Repetition & Commitment


Most advertising doesn’t work, and business owners know it, hence all the business owners you meet who tell you they’ve “tried advertising, and it didn’t work.”  These businessmen will usually blame the media they used; “radio didn’t work”, they’ll say, or “direct mail doesn’t work for our business”, or the Magazine isn’t good for their demographic, etc.
 
The three things they won’t blame their failure on are:

  1. Unpersuasive ads
  2. Lack of repetition
  3. Lack of commitment 

I’ve already written on the importance of strong ads (and will continue to do so in the future,) so today I’ll discuss the other two elements: repetition and commitment. 
 
Repetition
 
Unless your branding ads are reaching the same people multiple times over a long period of time, you’re simply not getting enough repetition.
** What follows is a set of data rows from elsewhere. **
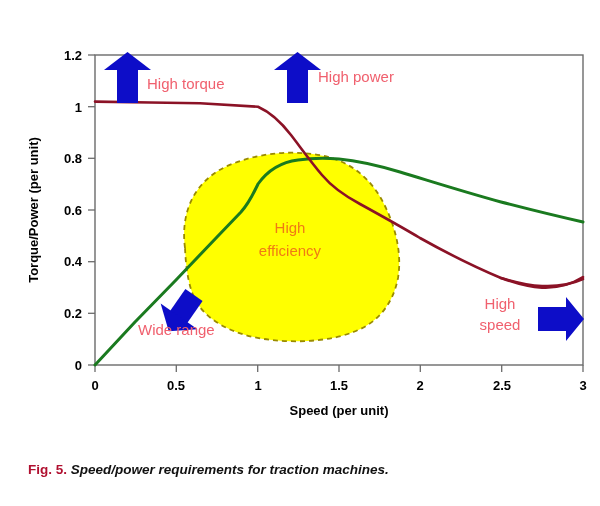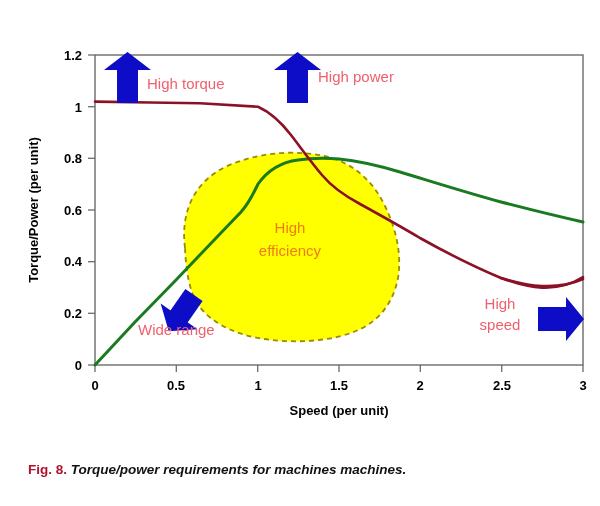--- a/index.html
+++ b/index.html
@@ -181,16 +181,16 @@
     </g>
 
     <g>
       <text class="annot-orange" x="290" y="233" text-anchor="middle">High</text>
       <text class="annot-orange" x="290" y="256" text-anchor="middle">efficiency</text>
     </g>
 
   </svg>
 
   <div id="caption">
-    <span class="fig-no">Fig. 8.</span><span>&nbsp;</span><span class="cap-text">Torque/power requirements for machines machines.</span>
+    <span class="fig-no">Fig. 5.</span><span>&nbsp;</span><span class="cap-text">Speed/power requirements for traction machines.</span>
   </div>
 
 </div>
 
 </body></html>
Without enough repetition people will forget your ads, forget your message, and ultimately forget about your business when they finally need what you sell. But beyond the importance of repeatedly hammering home a message, repetition is also crucial to harnessing the power of “The Sleeper Effect.”
 
The Sleeper Effect
 
The Sleeper Effect is a psychological phenomenon where obviously biased messages become more persuasive over time, long after the initial exposure. World War II soldiers, exposed to Allied propaganda films, initially discounted the propaganda as the obviously biased messages that they were. But when those soldiers were re-tested several weeks later, their opinions had changed in the favor of the propaganda.  
 
This became known as the Sleeper Effect and psychologists theorized that when we are exposed to obviously biased but persuasive messages, our conscious minds initially discount the messaging due to the bias, but over time, our subconscious remembers the message but forgets the discounting. This also occurs with high repetition advertising. Initially, the advertised claims are discounted by prospects as self-serving brags. But over time, we forget where we’ve heard them and remember it as something “people” say.
 
Don’t believe me?  Who told you that a BMW is a “driver’s car”? Their ads did. In the mid 70’s and on until 2006, BMW’s advertising agency Ammirati & Puris started promoting BMW as “The Ultimate Driving Machine.”  They didn’t do it with just one ad. They did it with ad after ad after ad, over decades.  By the 1980’s this slogan and positioning went from just what BMW said in their ads to what “everyone” knew about a BMW. 
 
And this brings up the subject of Commitment.
 
Commitment & Campaigns
 
Part of commitment is simply the idea of repetition over time. You have to commit to an advertising schedule that stretches into months and years. But the other commitment factor is the ability to advertise in campaigns. Campaigns allow advertisers to retain consistency and repetition but also to include variation. Too much repetition is boring, which causes people to “tune out” of your ads. That’s why you need variation. That’s what a campaign does for you. 
 
Specifics Vs Generalities
 
Because ads are extraordinarily time and space limited, you simply can’t cover every possible persuasive point in a single ad. At least not with any depth or drama. 
 
The wrong way to handle that constraint is to generalize: skip the specifics and jump to abstractions like “highest quality” or “fast friendly service.”  That shortens your message and ensures no one will actually believe or be persuaded by your ad.
 
The right way to do it is to create a campaign, wherein each ad focuses on, say, a single quality point in order to dramatize it. This is what we did for A&P Heating and Cooling in Sacramento. Instead of making generalized claims that our client does a better job servicing and installing AC systems, each ad focused on one specific thing they did differently and better than the competition. One month it was filling the system with coolant. The next it was designing the duct work. The one after that was why they insist on using expensive combustion analyzers on furnace tune ups. And so on, until, gradually, people came to believe that, indeed, our client really does do a better job than the competition.